Back in 2021, like late 2021, I had coffee with Ilya Sutskiver. And he was asking me about my AGI timelines. And I told him, to be honest, I think it's going to take a very long time. I'm pretty skeptical that we'll get there within the next 10 years. And the main reason that I gave him was that

we don't have a general way of scaling inference compute, a scaling test on compute. Like I saw how much of a difference that made when it came to games and the fact that it wasn't there in language models in a very general way.

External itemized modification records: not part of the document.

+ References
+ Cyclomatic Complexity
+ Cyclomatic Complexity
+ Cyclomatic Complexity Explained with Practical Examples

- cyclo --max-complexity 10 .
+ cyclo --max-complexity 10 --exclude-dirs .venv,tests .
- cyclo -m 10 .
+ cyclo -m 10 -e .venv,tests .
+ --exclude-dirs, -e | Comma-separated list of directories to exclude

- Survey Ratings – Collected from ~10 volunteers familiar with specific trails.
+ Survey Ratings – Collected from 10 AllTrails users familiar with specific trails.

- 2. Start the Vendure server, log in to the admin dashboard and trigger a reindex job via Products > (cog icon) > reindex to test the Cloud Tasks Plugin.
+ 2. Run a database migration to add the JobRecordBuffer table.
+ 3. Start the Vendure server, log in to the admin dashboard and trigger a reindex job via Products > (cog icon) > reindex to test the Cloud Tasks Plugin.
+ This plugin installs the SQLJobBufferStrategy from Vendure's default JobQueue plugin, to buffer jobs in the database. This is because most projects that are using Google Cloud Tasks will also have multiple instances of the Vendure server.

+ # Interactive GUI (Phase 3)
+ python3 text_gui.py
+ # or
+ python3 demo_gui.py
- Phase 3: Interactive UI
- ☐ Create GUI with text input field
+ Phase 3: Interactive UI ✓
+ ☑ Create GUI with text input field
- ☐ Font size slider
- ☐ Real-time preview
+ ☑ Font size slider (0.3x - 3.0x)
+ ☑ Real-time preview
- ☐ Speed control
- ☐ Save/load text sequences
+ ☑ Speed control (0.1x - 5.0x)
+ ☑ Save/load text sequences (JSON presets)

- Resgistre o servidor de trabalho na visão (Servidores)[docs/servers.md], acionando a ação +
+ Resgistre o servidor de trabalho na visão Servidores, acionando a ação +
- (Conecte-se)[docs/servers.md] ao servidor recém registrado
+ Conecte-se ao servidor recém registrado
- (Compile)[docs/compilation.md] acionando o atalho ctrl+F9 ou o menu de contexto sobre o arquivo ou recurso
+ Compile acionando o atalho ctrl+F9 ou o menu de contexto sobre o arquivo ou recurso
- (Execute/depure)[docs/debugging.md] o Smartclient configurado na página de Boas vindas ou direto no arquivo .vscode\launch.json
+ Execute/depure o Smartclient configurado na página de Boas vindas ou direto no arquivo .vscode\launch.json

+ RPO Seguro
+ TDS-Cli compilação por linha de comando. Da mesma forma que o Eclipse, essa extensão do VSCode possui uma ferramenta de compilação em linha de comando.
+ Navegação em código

Um,

just to me it seemed kind of like silly that we're going to get to super intelligence just by scaling pre-training because you know you look at these models and like yeah they're doing pretty smart things but also you know back then they couldn't even draw a tic-tac-toe board you know and like yes you get to GBD4 and suddenly they can draw the board and like make mostly legal moves but sometimes they still make illegal moves they

the big suboptimal decisions in tic-tac-toe. And like, I have no doubt that if we scale pre-training another order of magnitude or two, it's going to start playing tic-tac-toe really well. But like, if that's the state of things that we're spending like tens of billions of dollars to train a model and it can barely play tic-tac-toe, you know, that's like pretty far from super intelligence. So,

So I told him, like, look, we're not going to get to superintelligence until we can figure out how to scale inference computing in a very general way. And I think that that's an extremely hard research problem, and it's going to take probably at least a decade to figure it out. To my surprise, by the way, he agreed with me. He agreed that scaling pre-training alone would not get to superintelligence. And I think, I didn't realize it at the time, but he was also thinking about very, very carefully this scaling test on compute direction.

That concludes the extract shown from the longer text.